The year with the most employment
employment_by_year = df_4_digit.groupby(df_4_digit.DATE.dt.year)['_EMPLOYMENT_'].sum().sort_values(ascending=False)
total_df = pd.DataFrame({'Year':employment_by_year.index, 'Employments':employment_by_year.values})
plt.figure(figsize=(13,7))
sns.barplot(x='Year', y='Employments', data = total_df)
The year in which there was the most recruitment is 2005.
Time Series
data = pd.DataFrame(df_4_digit.reset_index().groupby(['NAICS', 'DATE'], as_index=False)['_EMPLOYMENT_'].sum())
data = data.pivot('DATE', 'NAICS', '_EMPLOYMENT_')
data['total'] = data.sum(axis=1)
data = data.iloc[:-3]
data.index.freq = 'MS'
data.fillna(0, inplace=True)
data.plot(subplots=True, figsize=(10, 120))
The graph is quite long so we will display the first 6 industries for the presentation. Let's focus on the total and Construction.

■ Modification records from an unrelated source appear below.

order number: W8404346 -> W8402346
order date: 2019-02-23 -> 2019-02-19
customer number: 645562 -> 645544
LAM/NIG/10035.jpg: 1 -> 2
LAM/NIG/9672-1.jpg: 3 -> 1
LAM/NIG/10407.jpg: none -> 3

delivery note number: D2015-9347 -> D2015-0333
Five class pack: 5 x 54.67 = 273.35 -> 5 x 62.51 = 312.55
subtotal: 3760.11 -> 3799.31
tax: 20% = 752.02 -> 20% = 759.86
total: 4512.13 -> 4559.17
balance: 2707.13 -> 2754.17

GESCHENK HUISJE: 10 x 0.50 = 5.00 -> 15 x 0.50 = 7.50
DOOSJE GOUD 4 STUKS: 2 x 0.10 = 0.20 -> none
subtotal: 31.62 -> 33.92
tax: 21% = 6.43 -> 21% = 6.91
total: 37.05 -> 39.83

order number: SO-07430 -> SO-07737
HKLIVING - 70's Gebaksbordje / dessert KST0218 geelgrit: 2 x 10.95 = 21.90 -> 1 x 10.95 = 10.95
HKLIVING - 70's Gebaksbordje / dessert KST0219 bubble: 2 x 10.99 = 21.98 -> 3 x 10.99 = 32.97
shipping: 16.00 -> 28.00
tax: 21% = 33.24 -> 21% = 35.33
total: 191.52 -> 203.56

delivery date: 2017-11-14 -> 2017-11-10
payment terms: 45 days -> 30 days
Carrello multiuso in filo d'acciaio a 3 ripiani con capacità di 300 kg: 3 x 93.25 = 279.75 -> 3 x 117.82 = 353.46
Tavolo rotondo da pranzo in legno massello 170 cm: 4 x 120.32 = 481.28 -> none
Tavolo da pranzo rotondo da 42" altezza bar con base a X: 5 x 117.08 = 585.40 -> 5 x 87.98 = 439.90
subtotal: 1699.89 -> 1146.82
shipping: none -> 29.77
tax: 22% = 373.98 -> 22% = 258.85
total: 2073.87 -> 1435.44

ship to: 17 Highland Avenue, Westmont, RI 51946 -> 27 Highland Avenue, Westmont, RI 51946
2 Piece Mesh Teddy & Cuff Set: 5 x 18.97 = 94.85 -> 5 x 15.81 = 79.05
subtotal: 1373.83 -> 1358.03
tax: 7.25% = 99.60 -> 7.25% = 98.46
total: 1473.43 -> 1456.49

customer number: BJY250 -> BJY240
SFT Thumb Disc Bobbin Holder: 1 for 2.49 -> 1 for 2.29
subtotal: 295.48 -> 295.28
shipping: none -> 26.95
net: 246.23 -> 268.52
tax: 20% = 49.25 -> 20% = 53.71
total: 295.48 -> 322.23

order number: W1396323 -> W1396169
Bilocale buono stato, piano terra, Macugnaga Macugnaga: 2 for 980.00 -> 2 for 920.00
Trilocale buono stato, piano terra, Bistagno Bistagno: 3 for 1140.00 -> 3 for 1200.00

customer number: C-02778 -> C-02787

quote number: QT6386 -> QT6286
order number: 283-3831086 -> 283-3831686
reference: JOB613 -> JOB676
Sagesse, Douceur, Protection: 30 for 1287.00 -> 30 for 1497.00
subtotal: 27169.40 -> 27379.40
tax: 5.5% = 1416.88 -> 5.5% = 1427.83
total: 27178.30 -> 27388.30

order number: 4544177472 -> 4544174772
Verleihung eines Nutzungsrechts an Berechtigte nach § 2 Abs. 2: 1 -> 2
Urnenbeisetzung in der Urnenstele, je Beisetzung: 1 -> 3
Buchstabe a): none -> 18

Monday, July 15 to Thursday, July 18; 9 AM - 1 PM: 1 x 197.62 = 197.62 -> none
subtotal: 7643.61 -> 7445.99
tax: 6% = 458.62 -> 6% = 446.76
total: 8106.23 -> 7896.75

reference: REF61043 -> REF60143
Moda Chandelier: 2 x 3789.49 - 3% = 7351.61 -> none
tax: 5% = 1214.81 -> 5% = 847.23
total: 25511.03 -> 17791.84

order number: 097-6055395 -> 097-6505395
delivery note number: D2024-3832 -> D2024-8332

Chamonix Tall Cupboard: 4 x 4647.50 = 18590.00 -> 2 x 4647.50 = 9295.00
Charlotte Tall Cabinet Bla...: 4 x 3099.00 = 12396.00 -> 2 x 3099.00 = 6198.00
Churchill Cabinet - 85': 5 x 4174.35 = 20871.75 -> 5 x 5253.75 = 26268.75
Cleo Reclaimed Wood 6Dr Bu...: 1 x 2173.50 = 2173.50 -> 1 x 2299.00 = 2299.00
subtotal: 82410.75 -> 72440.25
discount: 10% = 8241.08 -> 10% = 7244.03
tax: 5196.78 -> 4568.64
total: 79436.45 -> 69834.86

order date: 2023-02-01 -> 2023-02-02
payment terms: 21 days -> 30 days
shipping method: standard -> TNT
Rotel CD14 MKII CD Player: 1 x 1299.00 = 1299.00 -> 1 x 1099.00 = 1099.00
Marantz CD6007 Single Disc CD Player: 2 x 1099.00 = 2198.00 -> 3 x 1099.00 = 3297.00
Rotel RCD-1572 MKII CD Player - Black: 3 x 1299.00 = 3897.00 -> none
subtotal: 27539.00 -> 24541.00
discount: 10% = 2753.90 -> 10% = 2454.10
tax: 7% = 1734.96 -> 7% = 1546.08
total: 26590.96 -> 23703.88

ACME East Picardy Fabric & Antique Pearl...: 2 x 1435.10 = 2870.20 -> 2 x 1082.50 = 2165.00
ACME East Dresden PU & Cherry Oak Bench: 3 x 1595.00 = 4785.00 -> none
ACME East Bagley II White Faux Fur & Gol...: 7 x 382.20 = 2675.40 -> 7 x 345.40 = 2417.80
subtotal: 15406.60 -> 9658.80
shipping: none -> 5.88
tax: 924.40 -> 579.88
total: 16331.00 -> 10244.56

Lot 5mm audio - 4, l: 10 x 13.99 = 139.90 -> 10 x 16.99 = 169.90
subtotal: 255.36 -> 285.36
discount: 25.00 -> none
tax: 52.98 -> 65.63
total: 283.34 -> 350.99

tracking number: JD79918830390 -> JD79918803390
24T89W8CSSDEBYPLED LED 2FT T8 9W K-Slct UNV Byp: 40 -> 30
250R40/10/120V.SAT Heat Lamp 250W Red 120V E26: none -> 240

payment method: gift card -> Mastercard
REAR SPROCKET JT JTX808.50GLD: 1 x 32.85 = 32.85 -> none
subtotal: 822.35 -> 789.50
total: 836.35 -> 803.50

Global employability analysis
data['total'].plot(figsize=(13, 7))
We manage to distinguish several peaks of growth approximately at an interval of 5 years which decrease then rise to reach another peak. We could say globally that the employability rate is periodic for 5 years.
Distribution of employment in construction
sns.boxplot(y=data['Construction'])
We find that the construction industry creates on average about 50,000 jobs per month. And that most 3/4 of the jobs generated per month range from 0 to 120,000 jobs per year for a peak of around 250,000 jobs.
Comparing the top 5 industries
data['Construction'].cumsum().plot(figsize=(13, 7),legend=True)
data['Food services and drinking places'].cumsum().plot(figsize=(13, 7), legend=True)
data['Repair, personal and non-profit services'].cumsum().plot(figsize=(13, 7), legend=True)
data['Elementary and secondary schools'].cumsum().plot(figsize=(13, 7),legend=True)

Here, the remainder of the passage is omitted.